The input Start Marker

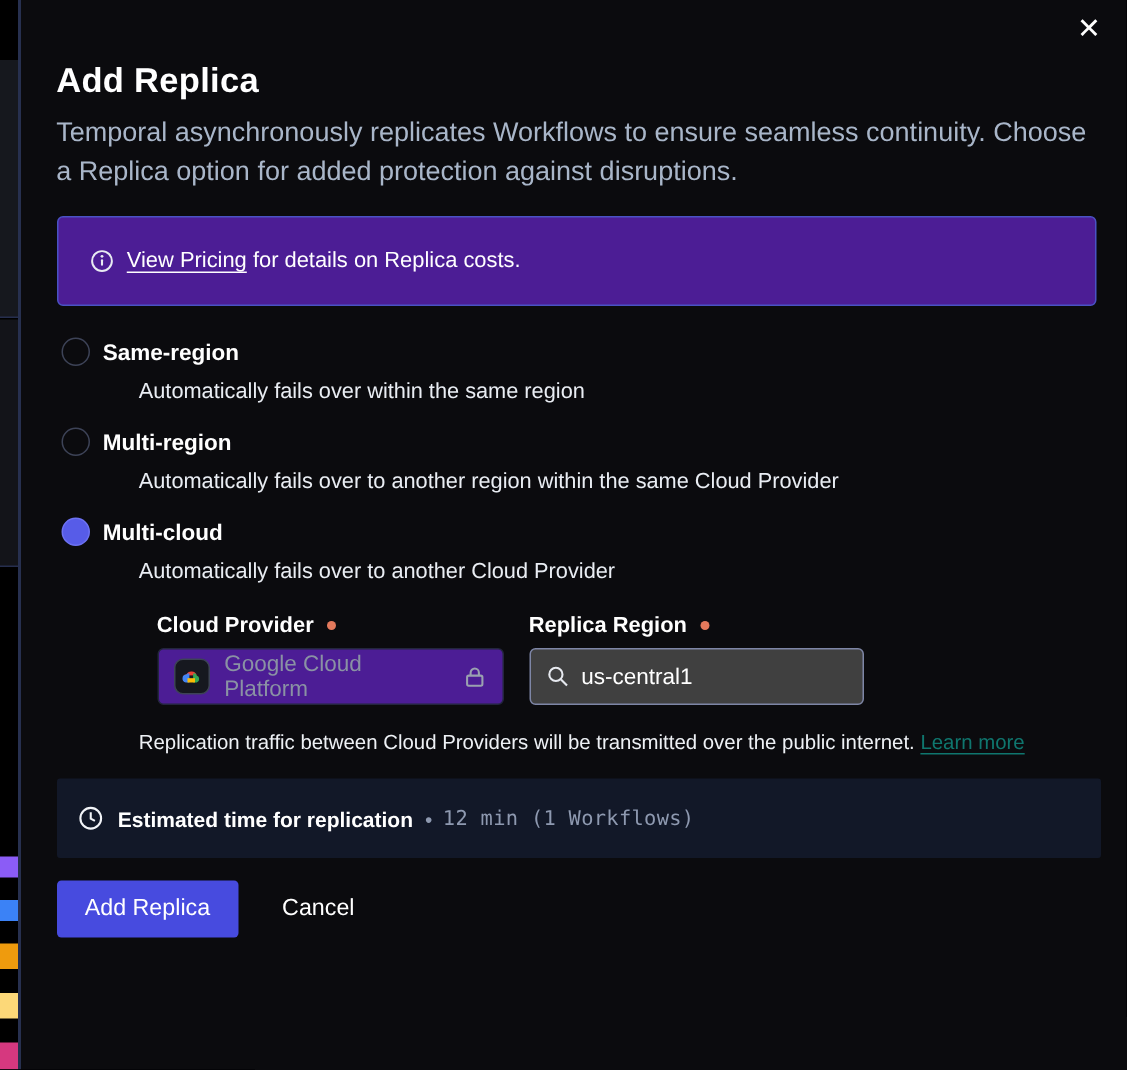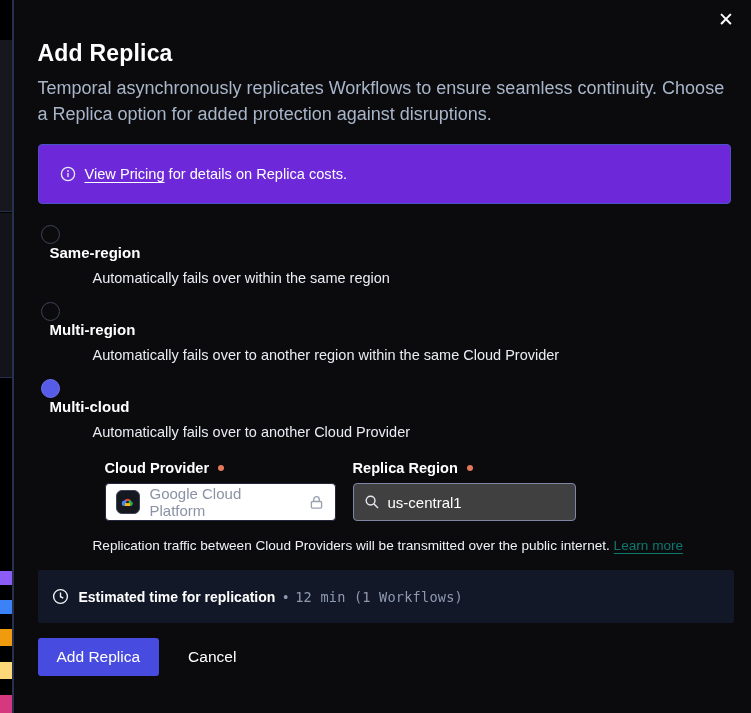"View Pricing for details on" .pricing-banner { background: #6d28d9 -> #4c1d95 }
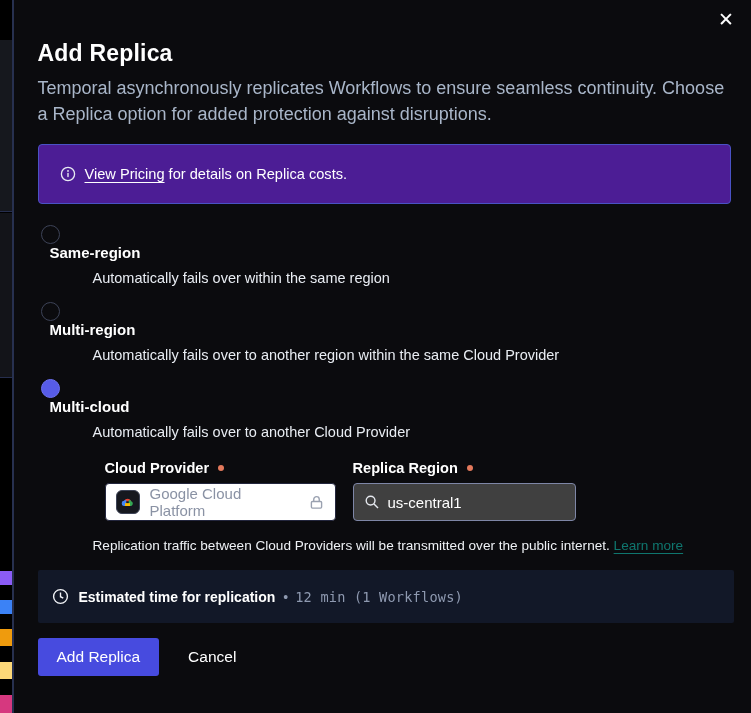"Same-region" .option-head { align-items: flex-start -> flex-end; flex-direction: column -> none }
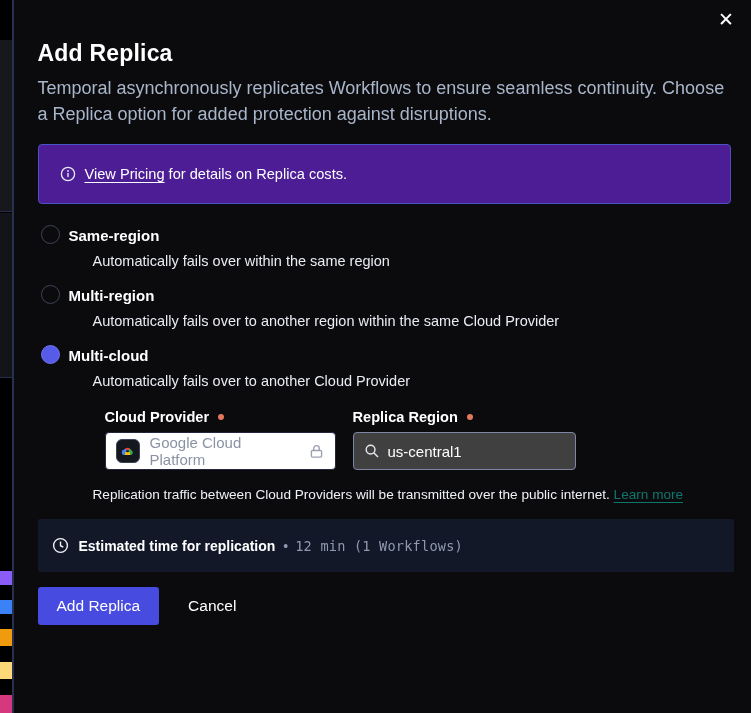"Google Cloud Platform" .provider-field { background: #ffffff -> #4c1d95 }
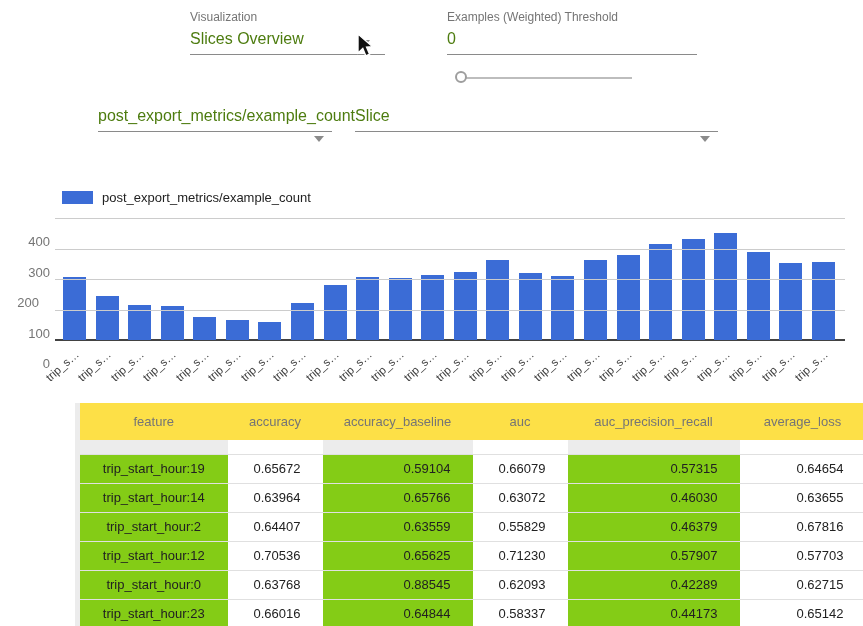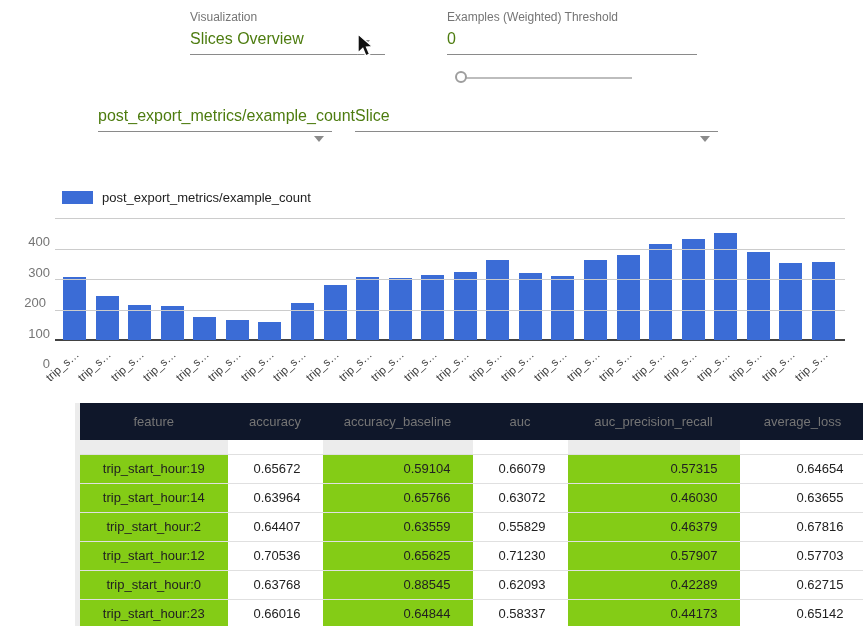"200" div.ytick { left: 12px -> 5px }
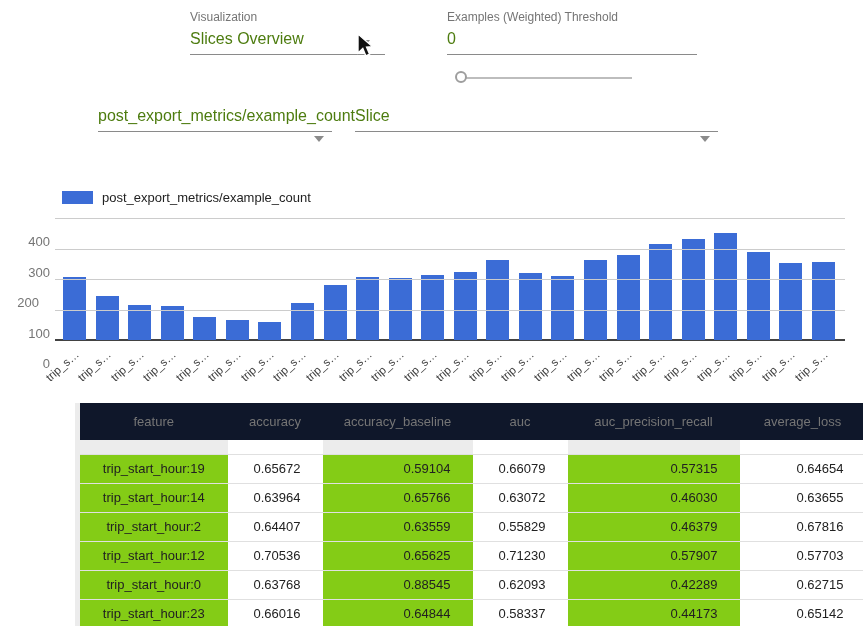"feature" .metrics-table th { background: #0f172a -> #fde047 }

The input End Marker

> Exercise aim: All the records above must be retyped exactly, except for their pictures.

> Response for this exercise:
"View Pricing for details on" .pricing-banner { background: #6d28d9 -> #4c1d95 }
"Same-region" .option-head { align-items: flex-start -> flex-end; flex-direction: column -> none }
"Google Cloud Platform" .provider-field { background: #ffffff -> #4c1d95 }
"200" div.ytick { left: 12px -> 5px }
"feature" .metrics-table th { background: #0f172a -> #fde047 }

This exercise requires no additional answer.